Os jornalistas formados no século 20 acostumaram-se a cobrir tragédias, desde as guerras mundiais até as catástrofes naturais ou as dramáticas faces dos atentados terroristas, dos embates ideológicos, da corrida armamentista, dos surtos psicóticos de criaturas que disparam contra seus pares, matando inocentes em escolas, shoppings, ruas, cidades, e ainda acidentes devastadores de trens, aviões, navios, um sem número de espetáculos dantescos, esmiuçados pela tecnologia das imagens e a presença arriscada dos cinegrafistas quase suicidas das grandes agências de notícias espalhadas pelo mundo todo.

Os tsunamis, de uns anos pra cá, já neste século 21, assumiram proporções detalhistas em coberturas que não somente são delineadas a partir das câmeras profissionais, mas, sobretudo com o advento das máquinas digitais, trouxeram para o alcance do cidadão comum a possibilidade de registro online, presencial e dramático, de momentos espantantosamente caóticos, num gesto ao mesmo tempo alucinado de cobrir para si, e para quem acessar tais imagens, cada instante de sobrevivência ou de morte de tantos sonhos humanos, da própria ilusão da segurança aparente que representa uma cidade construída em bases supostamente ‘sólidas’, com energia nuclear também supostamente ‘protegida’, como é o caso atual da explosão dos reatores da usina japonesa atingida pelos efeitos do grande terremoto que abalou o Japão nos últimos dias.

A partir daí, a cobertura multifacetada dos fatos, em efeito dominó, se multiplica de vídeos, via grandes redes de televisão e internet, infestando com efeitos mirabolantes o que é realidade e não é ficção, embora, em certos segundos, nós, enquanto espectadores viciados em cinema espetaculoso, possamos, como defesa emocional, pensar que tudo não passa de um grande roteiro hollywoodiano, prestes a vencer prêmios da academia americana que se esmera em conferir Oscars para a imaginação que traga vidas em projeções apocalípticas.
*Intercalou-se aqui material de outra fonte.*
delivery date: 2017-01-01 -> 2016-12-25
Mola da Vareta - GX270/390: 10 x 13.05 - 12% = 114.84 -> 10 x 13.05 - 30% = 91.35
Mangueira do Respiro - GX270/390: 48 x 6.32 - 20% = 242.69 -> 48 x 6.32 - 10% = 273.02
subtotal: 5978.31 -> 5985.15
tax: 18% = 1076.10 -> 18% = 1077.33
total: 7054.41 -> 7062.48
Um teste que desafia a humanidade

Mas, infelizmente, o que estamos presenciando, ao vivo e a cores, é verdade. Trata-se de uma realidade comovente, trágica, quase uma tragédia anunciada, tal o acúmulo do trabalho humano em torno de um ‘progresso’ conquistado pelo avanço das chamadas economias mundiais, ao custo insano de ausência regrada de limites suportáveis.

A terceira economia do mundo, o Japão, exemplo de país da superação, sofre, como nunca antes, uma provação acima da sua própria capacidade de entendimento e suporte, mas tenta, e certamente o conseguirá, minimizar efeitos ainda imprevisíveis da tragédia que sobre ele se abate, com riqueza de filmagens, transmissões, acompanhamento perplexo por parte do planeta inteiro, um verdadeiro reality show do caos natural e/ou industrial, além dos consequentes episódios de colapso econômico, social, incrível teste que desafia a humanidade para refletir sobre seus caminhos de progresso, competição, sobrevivência, solidariedade, ou mesmo o futuro de uma terra arrasada, cujo destino está nas mãos de um ser inteligente e pródigo, espécie animal atrevida, chamada humana, capaz de cobrir sua desdita filmando e fotografando, prisioneira que se encontra, do seu próprio mundo tecnológico.
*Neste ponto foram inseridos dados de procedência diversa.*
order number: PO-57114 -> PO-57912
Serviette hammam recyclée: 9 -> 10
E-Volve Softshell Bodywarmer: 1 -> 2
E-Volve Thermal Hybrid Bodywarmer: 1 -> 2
Alguma coisa está fora da ordem

Os profissionais da comunicação que lá estão, não é novidade, se arriscam, na tentativa de esmiuçar a catástrofe como grande objeto de informação, estão no olho do furacão, do tsunami, do vazamento nuclear, do terremoto, do caos econômico, mas trabalham e informam, enviam via satélite para o mundo inteiro os testemunhos da dor de um povo e, como ondas gigantes, exacerbam a mente inconsciente e coletiva da humanidade com o reflexo de um espelho gigante onde é possível enxergar-se como um grande contingente de seres prisioneiros do próprio progresso, ou da própria ilusão do dito crescimento anti-ecológico, ou contrariamente sustentável.
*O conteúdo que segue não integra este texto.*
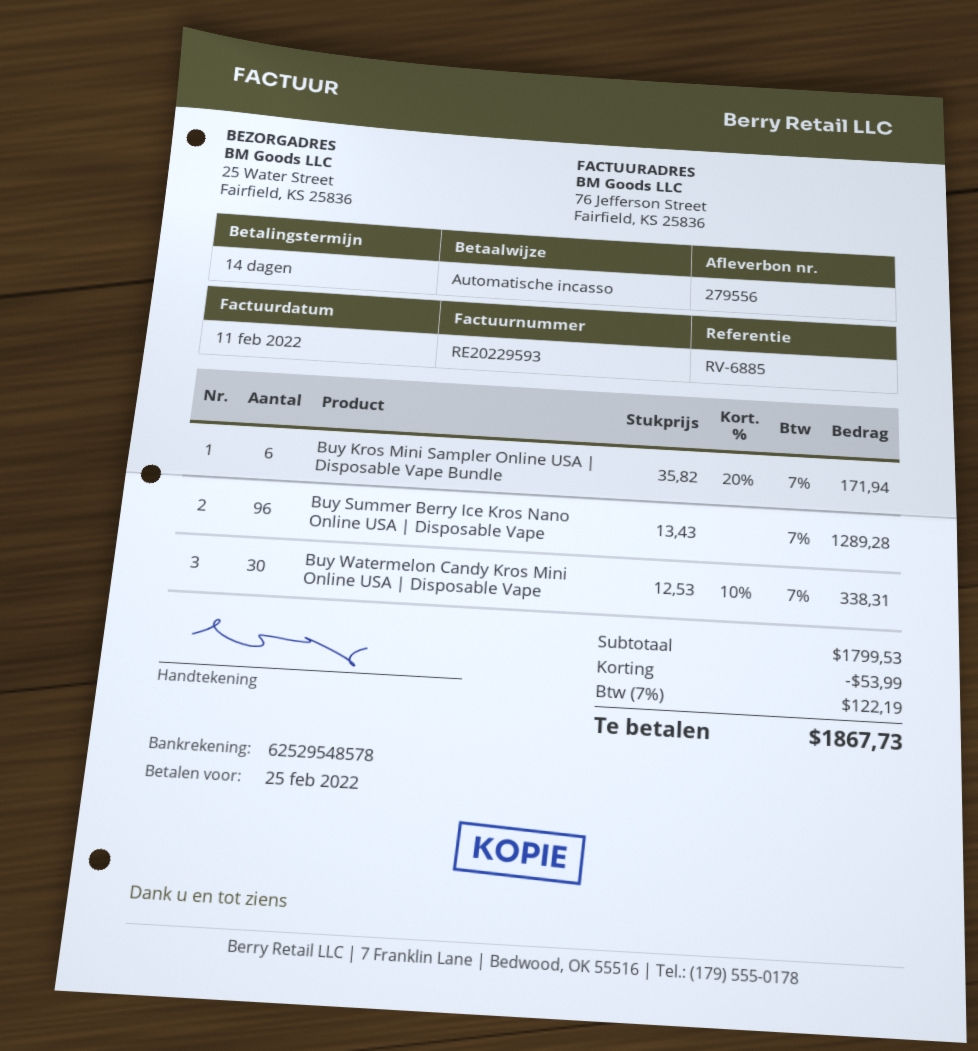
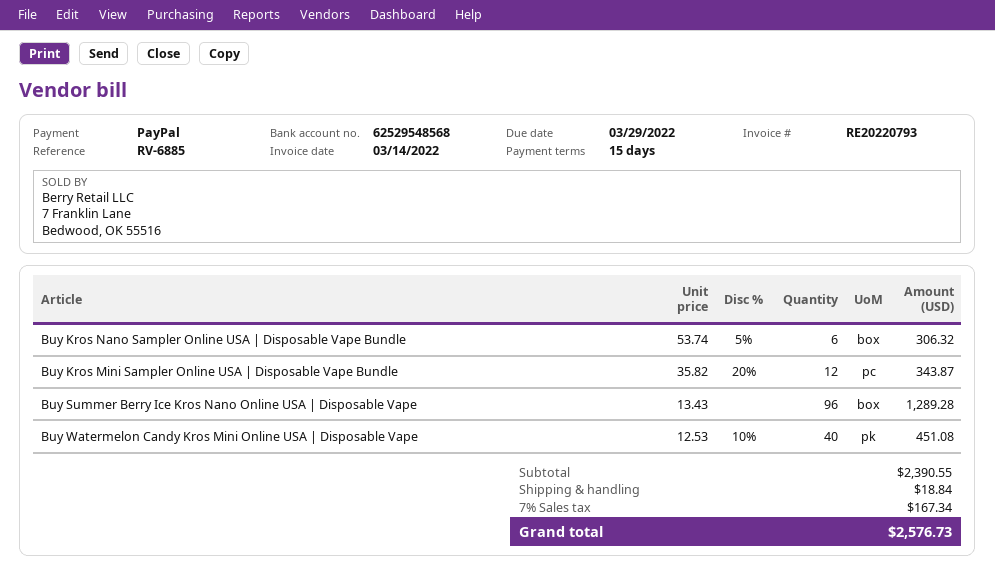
invoice number: RE20229593 -> RE20220793
invoice date: 2022-02-11 -> 2022-03-14
payment terms: 14 days -> 15 days
due date: 2022-02-25 -> 2022-03-29
payment method: direct debit -> PayPal
bank account: 62529548578 -> 62529548568
Buy Kros Mini Sampler Online USA | Disposable Vape Bundle: 6 x 35.82 - 20% = 171.94 -> 12 x 35.82 - 20% = 343.87
Buy Watermelon Candy Kros Mini Online USA | Disposable Vape: 30 x 12.53 - 10% = 338.31 -> 40 x 12.53 - 10% = 451.08
Buy Kros Nano Sampler Online USA | Disposable Vape Bundle: none -> 6 x 53.74 - 5% = 306.32
subtotal: 1799.53 -> 2390.55
discount: 53.99 -> none
shipping: none -> 18.84
tax: 7% = 122.19 -> 7% = 167.34
total: 1867.73 -> 2576.73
Vejamos, esperemos, soframos, superemos, oremos, façamos o que for possível ou impossível para que a tragédia japonesa neste século 21 represente uma grande oportunidade de repensarmos não somente sua brilhante cobertura, a tal mídia globalizada online e de alcance total, mas sobretudo a cobertura do drama consciente de uma espécie acostumada e brigar por espaço, por índices, por números, por cotações, por exportações, por industrialização, por moedas fortes, enquanto ondas fortes invadem costas e sacodem os conceitos, cobrindo e descobrindo notícias que nos invadem almas e corações, mas, queiramos ou não, nos levam a refletir sobre a descoberta de um mundo que precisa se renovar, refreando ambição, talvez, ou reavaliando efeitos da ação do homem sobre a natureza terrestre. Vale lembrar Freud, em seu livro O mal estar na civilização, para que se complemente a cobertura da tragédia japonesa como desfecho para algo que só está começando, pois as informações não param de chegar e, no país do sol nascente, com milhares de anos de vida organizada, alguma coisa está fora da ordem, como na canção caetaneana…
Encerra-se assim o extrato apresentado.